In the phase 2 (CISA2):

  • The uncertain regions located in the end of contigs were clipped (clip_info)
  • The clipped out sequences are recorded in the file of clip_out
  • The unalignable gaps are recorded in the file of Gaps, and the size of gaps larger than 95th quantile (R2_gap=0.95) are clipped.
  • The misassembled contigs recorded in the file of Remove_Info are removed and extra contigs are introduced if necessary.
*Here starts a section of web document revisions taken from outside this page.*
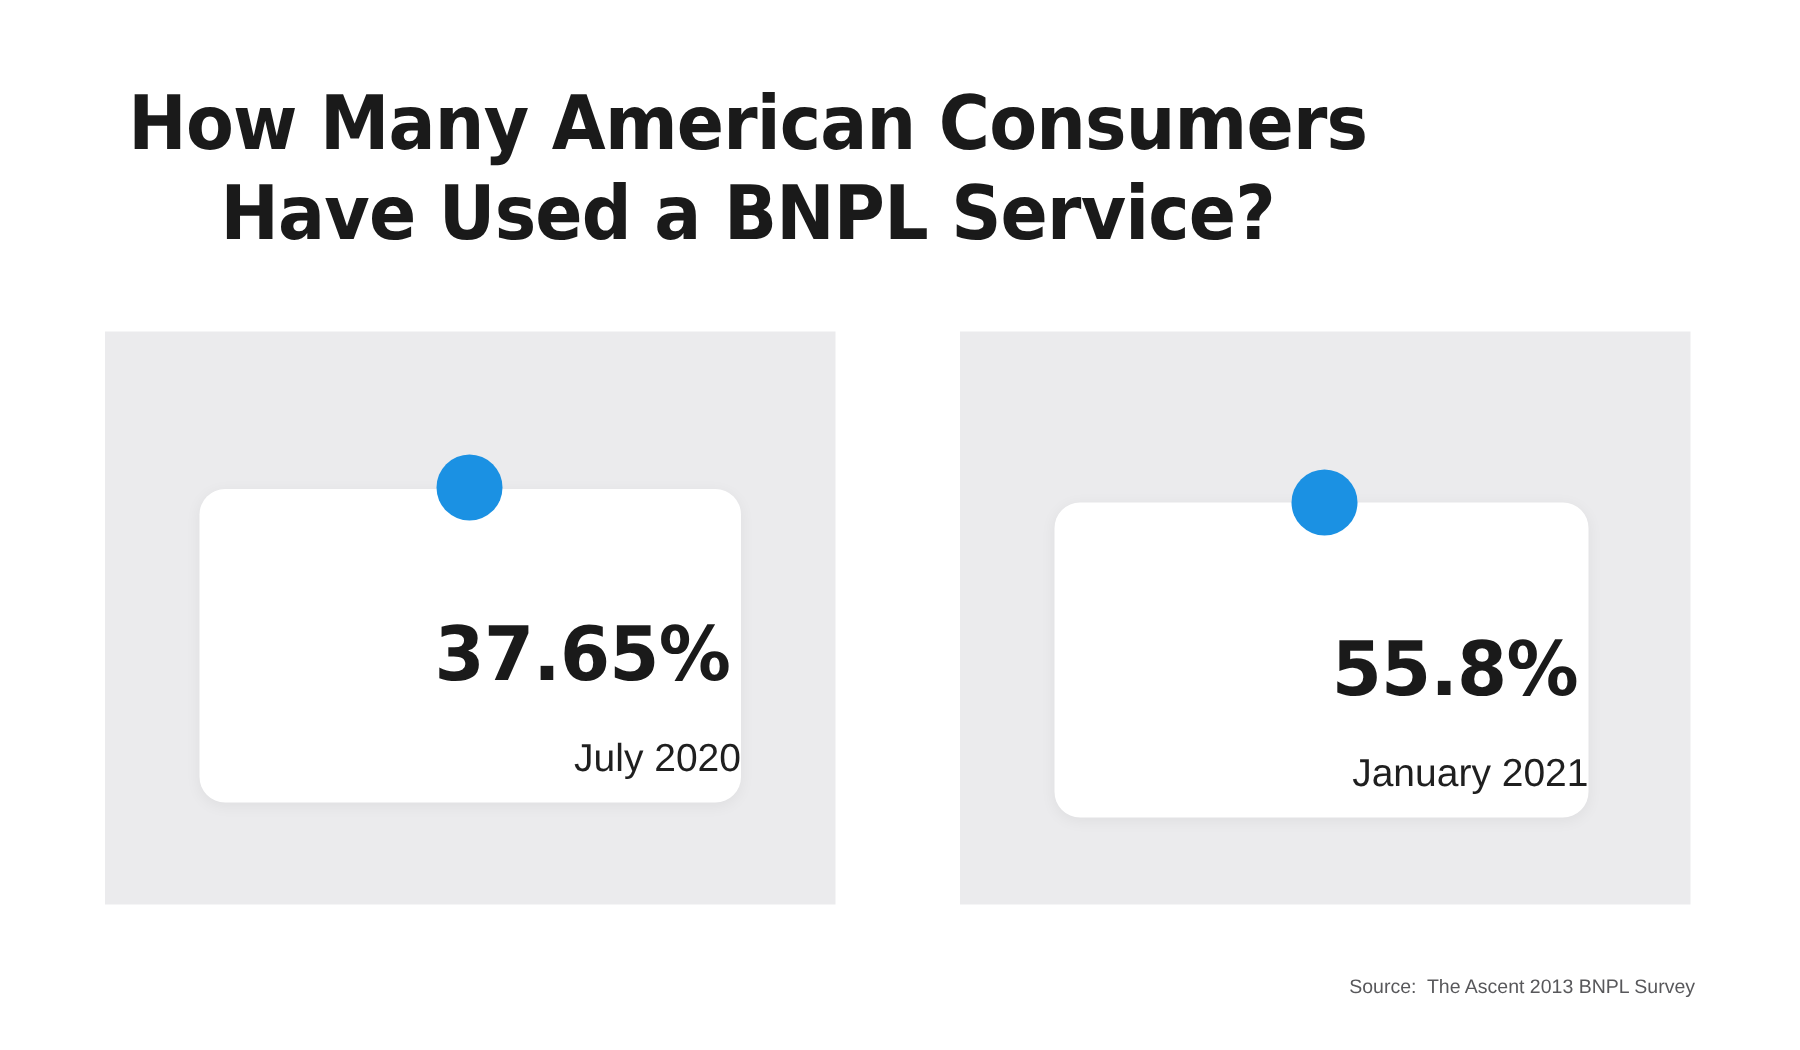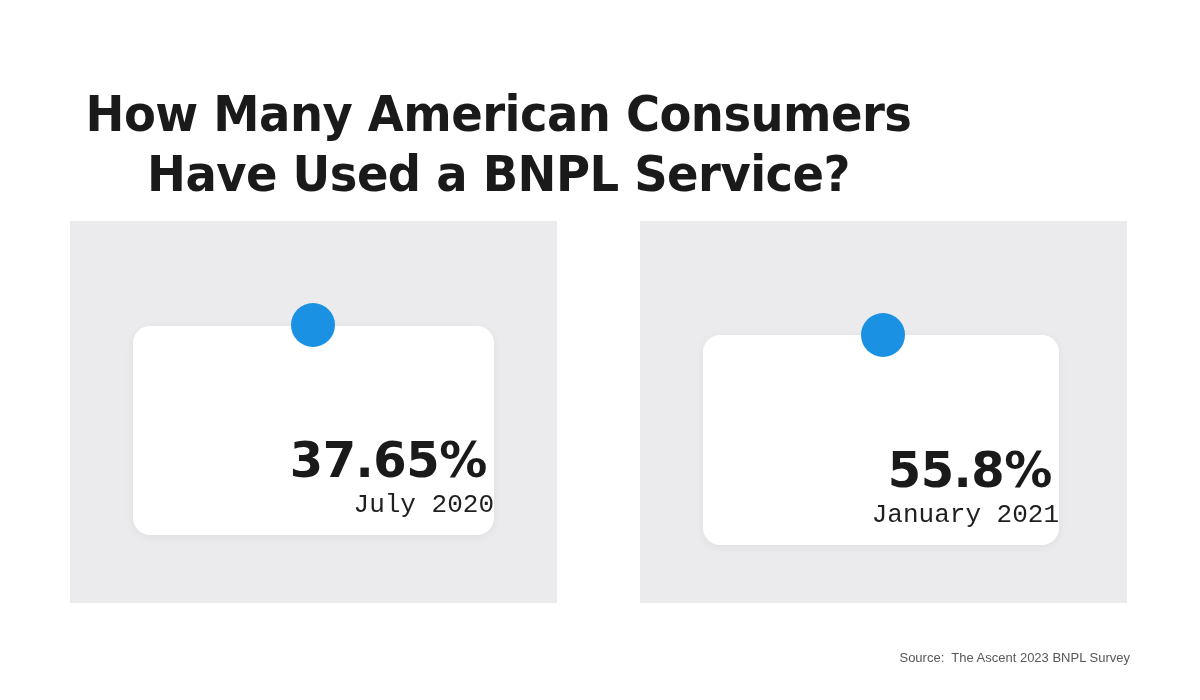--- a/index.html
+++ b/index.html
@@ -26,7 +26,6 @@
     top: 52px;
     width: 997px;
     text-align: center;
-    margin-top: 32px;
   }
 
   .title-line {

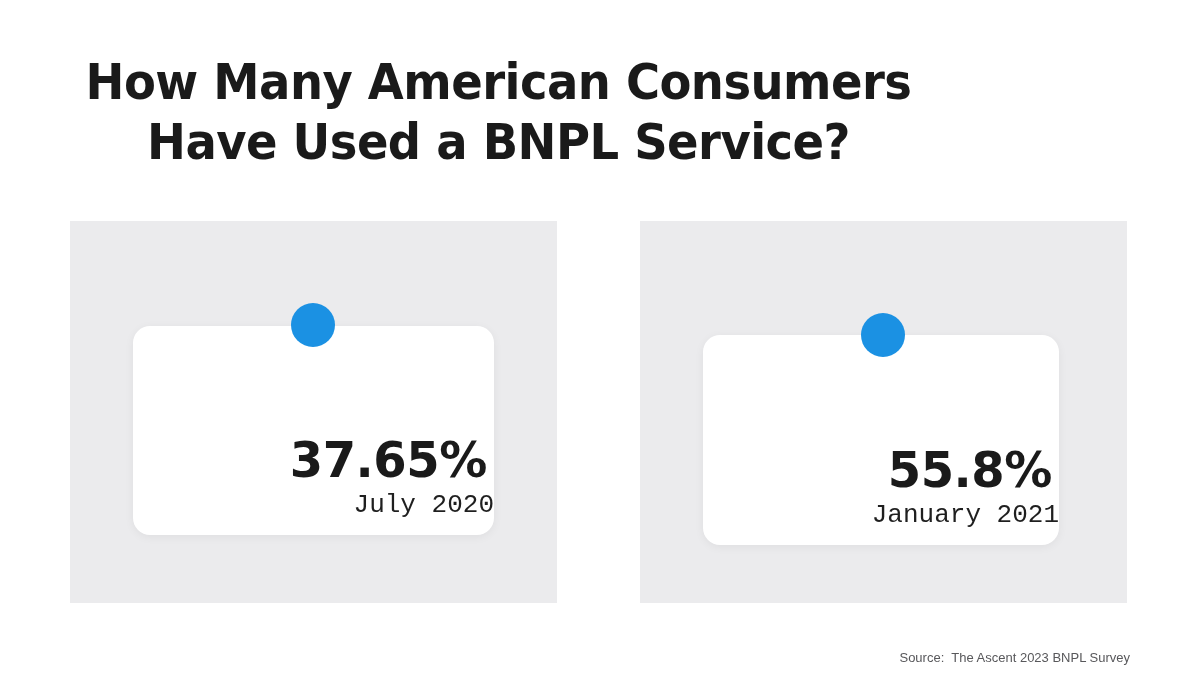--- a/index.html
+++ b/index.html
@@ -99,8 +99,8 @@
 
   .stat-label {
     display: block;
-    margin-top: 0;
-    font-family: Liberation Mono, monospace;
+    margin-top: 24px;
+    font-family: Liberation Sans, sans-serif;
     font-size: 26px;
     font-weight: 400;
     line-height: 32px;

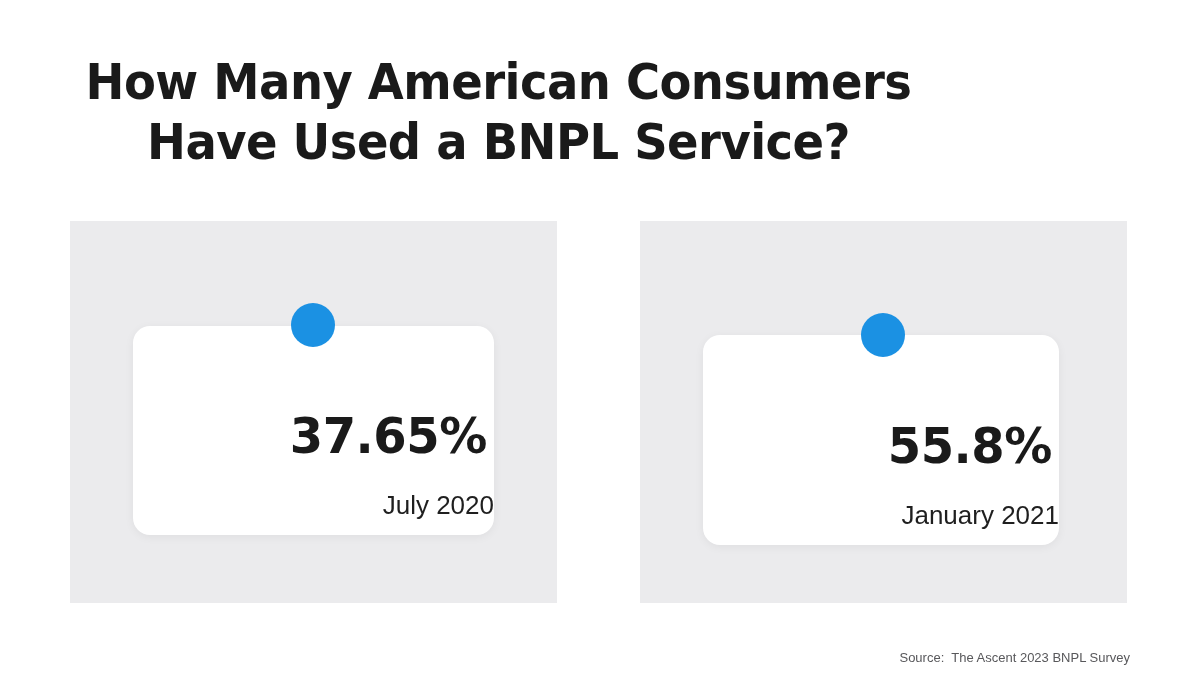--- a/index.html
+++ b/index.html
@@ -164,7 +164,7 @@
 
   <div class="dot dot-right"></div>
 
-  <div class="source-note">Source:  The Ascent 2023 BNPL Survey</div>
+  <div class="source-note">Source:  The Ascent 2013 BNPL Survey</div>
 
 </div>
 

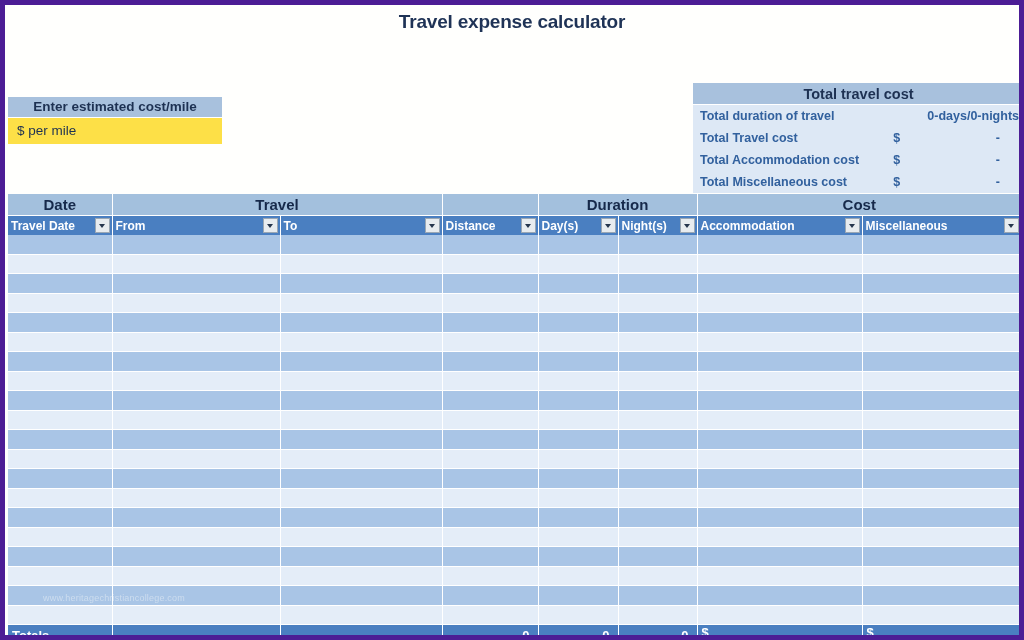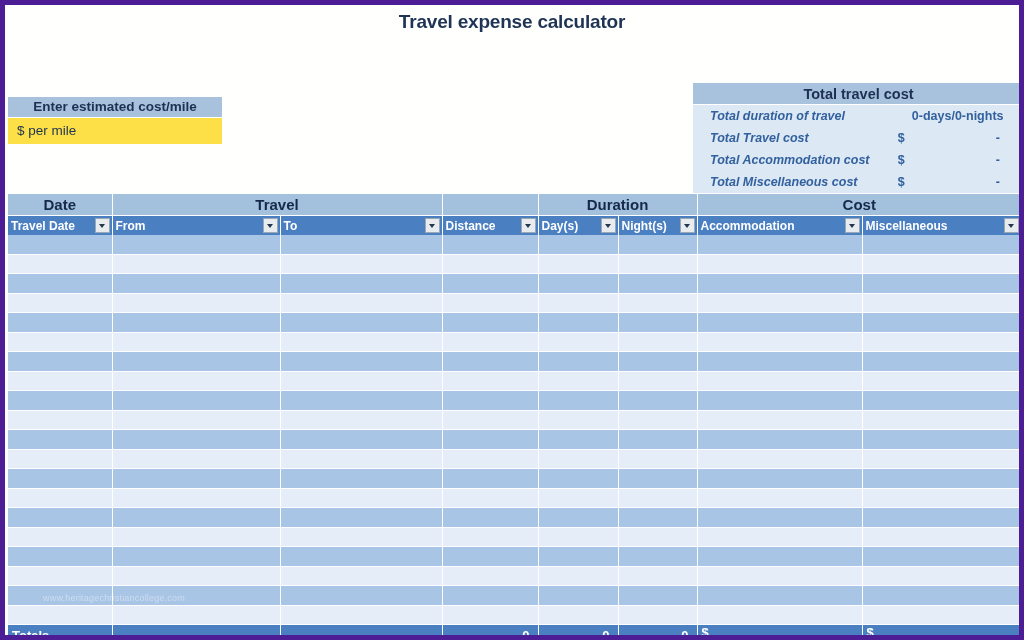--- a/index.html
+++ b/index.html
@@ -88,9 +88,8 @@
     padding: 0;
   }
   .summary .lbl {
-    padding-left: 17px;
+    padding-left: 7px;
     white-space: nowrap;
-    font-style: italic;
   }
   .summary .cur {
     width: 14px;

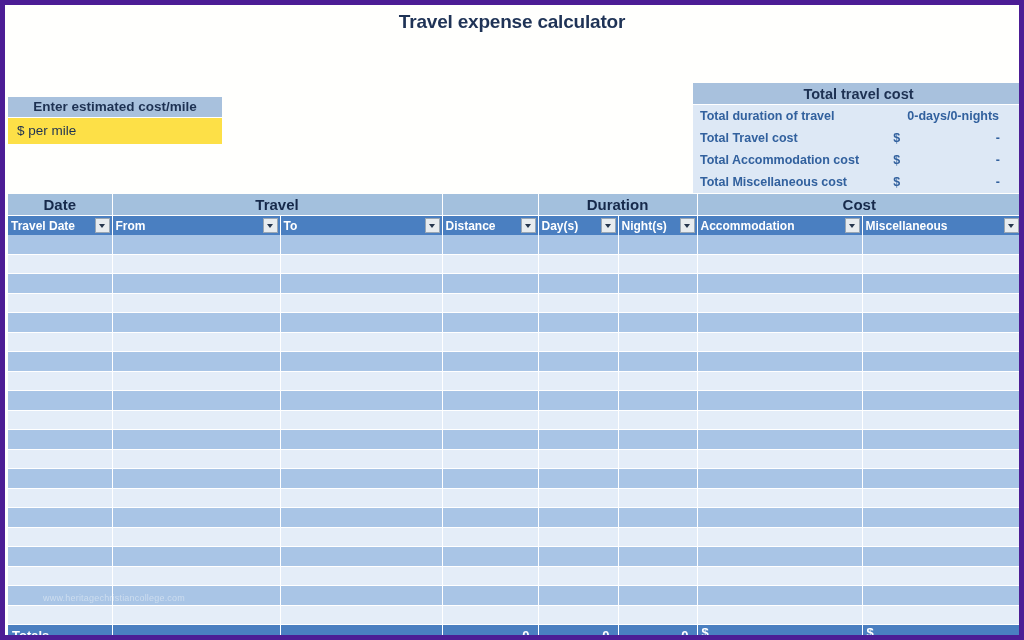--- a/index.html
+++ b/index.html
@@ -101,6 +101,7 @@
     white-space: nowrap;
   }
   .summary .val-wide {
+    text-align: right;
     padding-right: 5px;
     white-space: nowrap;
   }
For example, in the case of E. coli:
1 14641 | 36367 21727 | 14641 14641 | 99.99 | CLC_100_len:33932 Abyss_133_len:170886
14608 33932 | 58206 38882 | 19325 19325 | 100.00 | CLC_100_len:33932 Abyss_129_len:72302
1 14641 | 31800 17160 | 14641 14641 | 99.99 | CLC_100_len:33932 Edena_65_len:79603
14608 33932 | 58206 38882 | 19325 19325 | 100.00 | CLC_100_len:33932 Edena_51_len:126254
1 14641 | 31804 17164 | 14641 14641 | 99.99 | CLC_100_len:33932 Velvet_45_len:70264
14608 33932 | 13945 33269 | 19325 19325 | 100.00 | CLC_100_len:33932 Velvet_42_len:58831
The representative contig CLC_100 is misassembled. We removed this contig and introduce an extra representative contig - Abyss_129.